-- Source information --
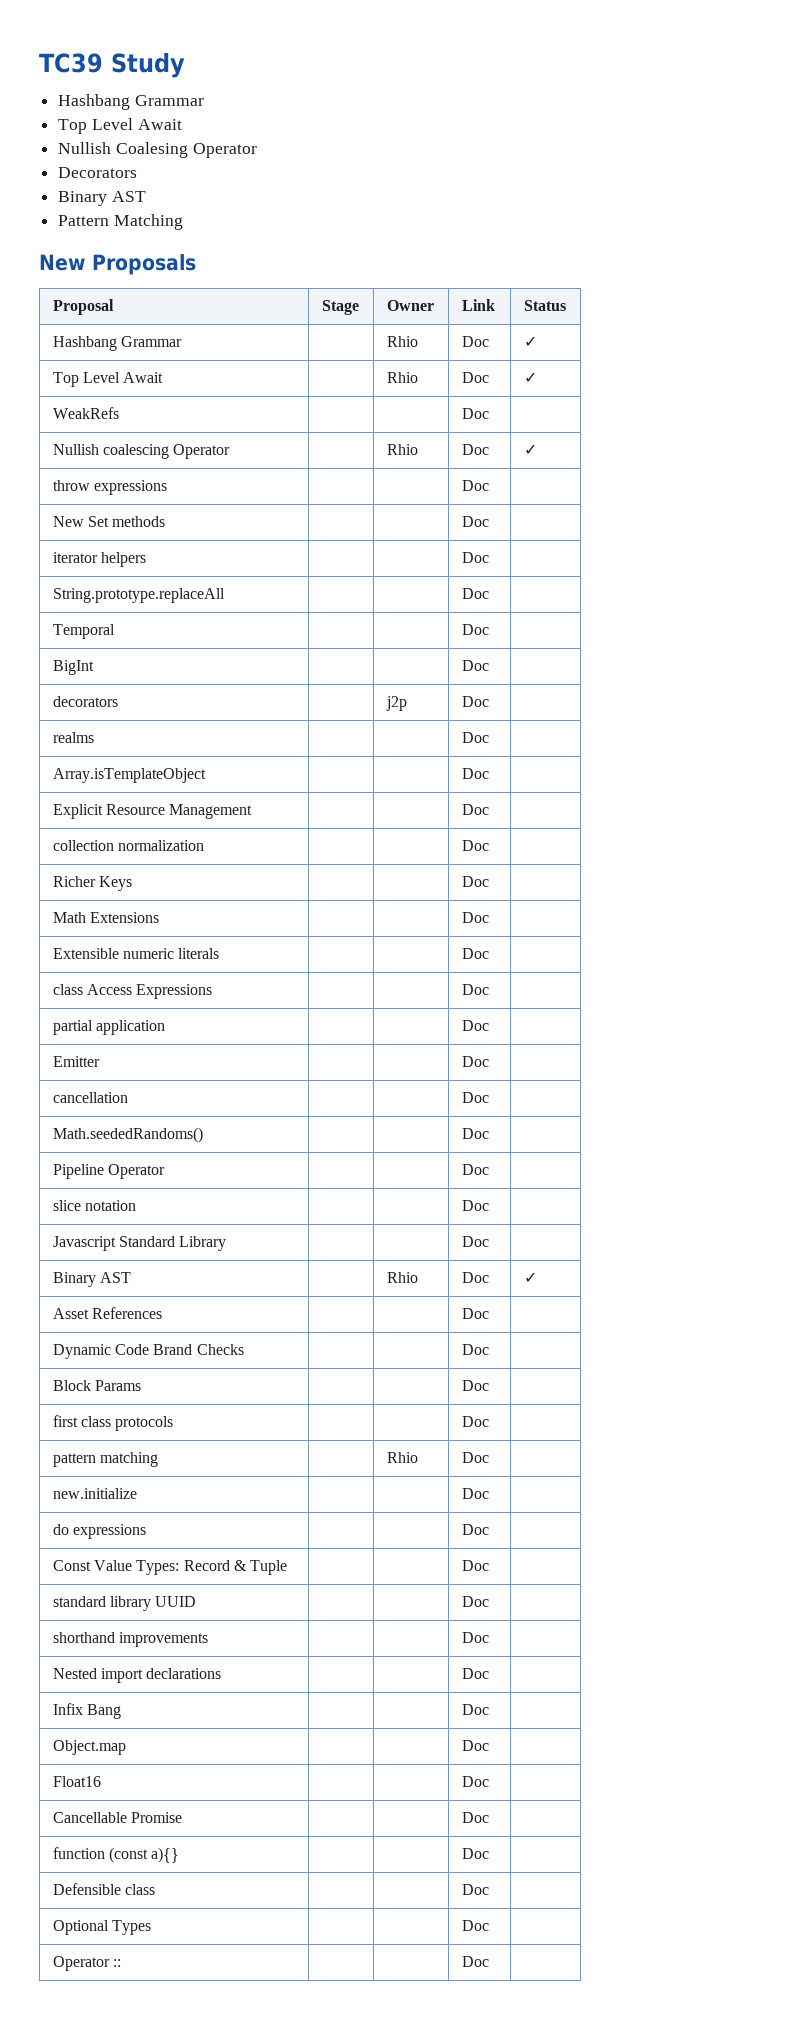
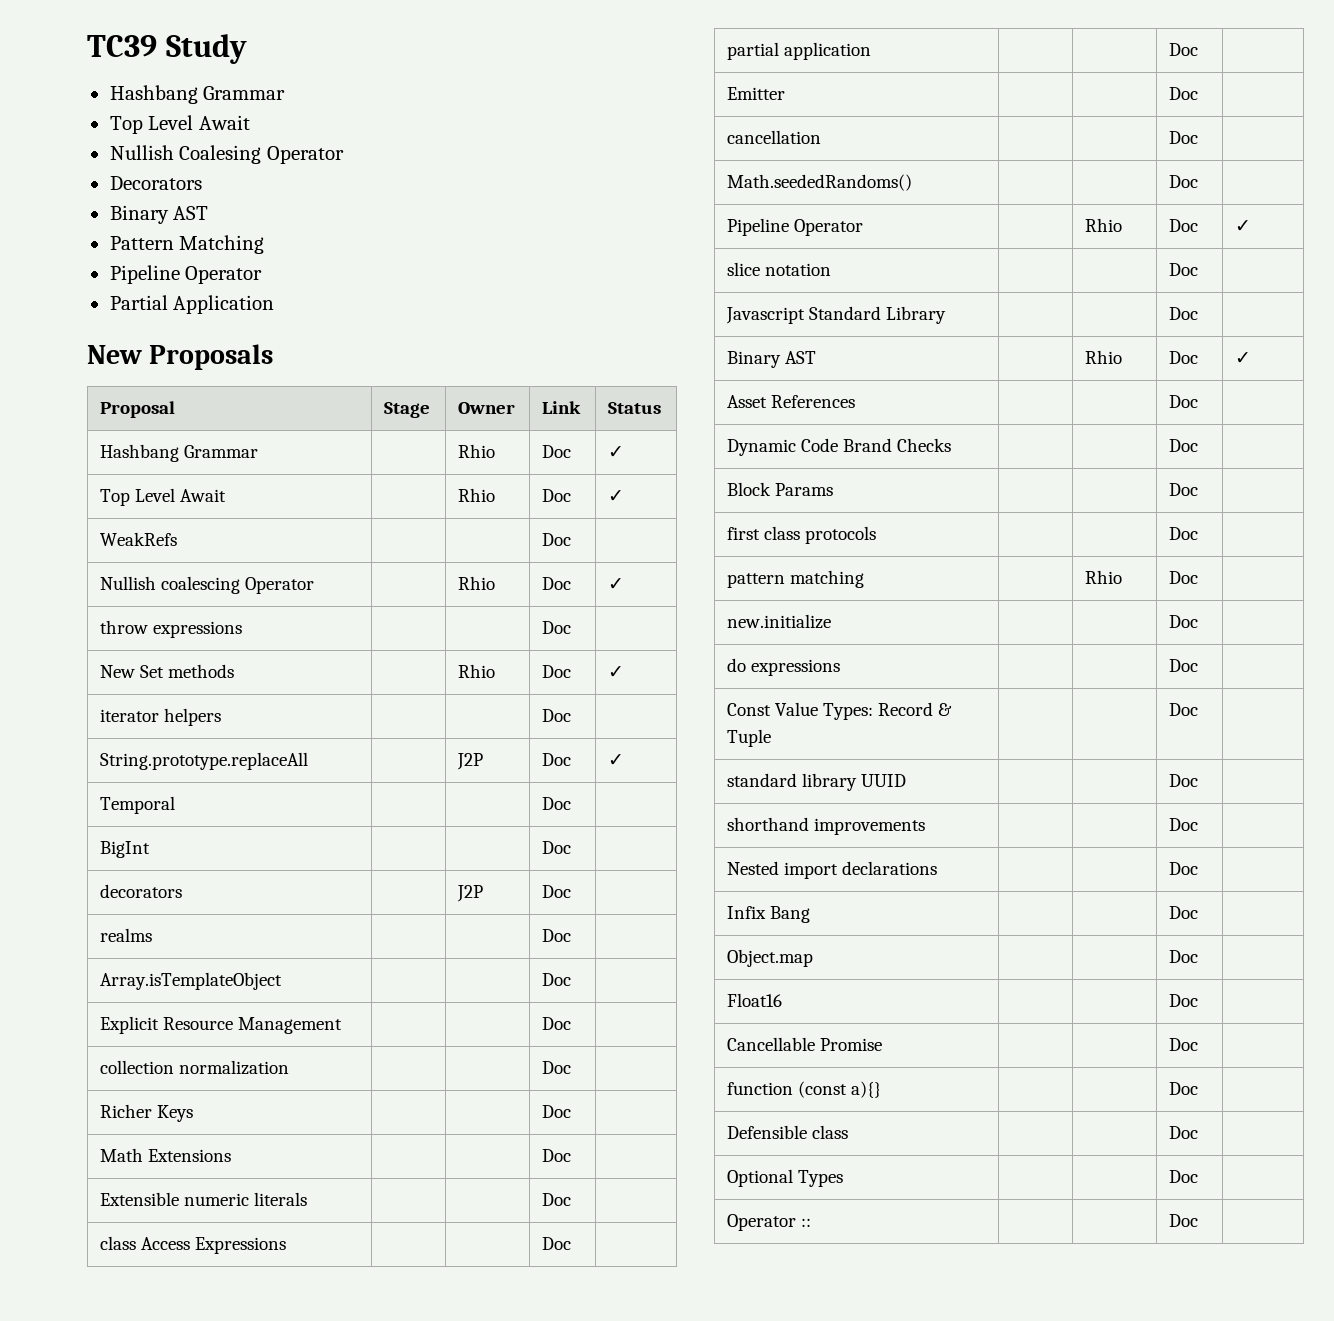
(183, 222) none -> [109,265,263,284] [109,295,275,314] // Pipeline Operator // Partial Application
[461,516,489,527] | Doc | -> [458,664,496,678] [542,665,572,678] [608,666,625,678] Rhio | Doc | ✓
[461,588,489,599] | Doc | -> [457,753,484,770] [542,753,572,766] [608,754,625,766] J2P | Doc | ✓
[385,696,407,711] j2p -> [457,885,484,902] J2P
[461,1164,489,1175] | Doc | -> [1085,218,1123,232] [1169,219,1199,232] [1235,220,1252,232] Rhio | Doc | ✓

-- Work to complete --
Type out exactly the span of lines from the one with "[385,696,407,711] j2p ->" to the end of the material above, counting both end lines, and nothing else.

-- Task response --
[385,696,407,711] j2p -> [457,885,484,902] J2P
[461,1164,489,1175] | Doc | -> [1085,218,1123,232] [1169,219,1199,232] [1235,220,1252,232] Rhio | Doc | ✓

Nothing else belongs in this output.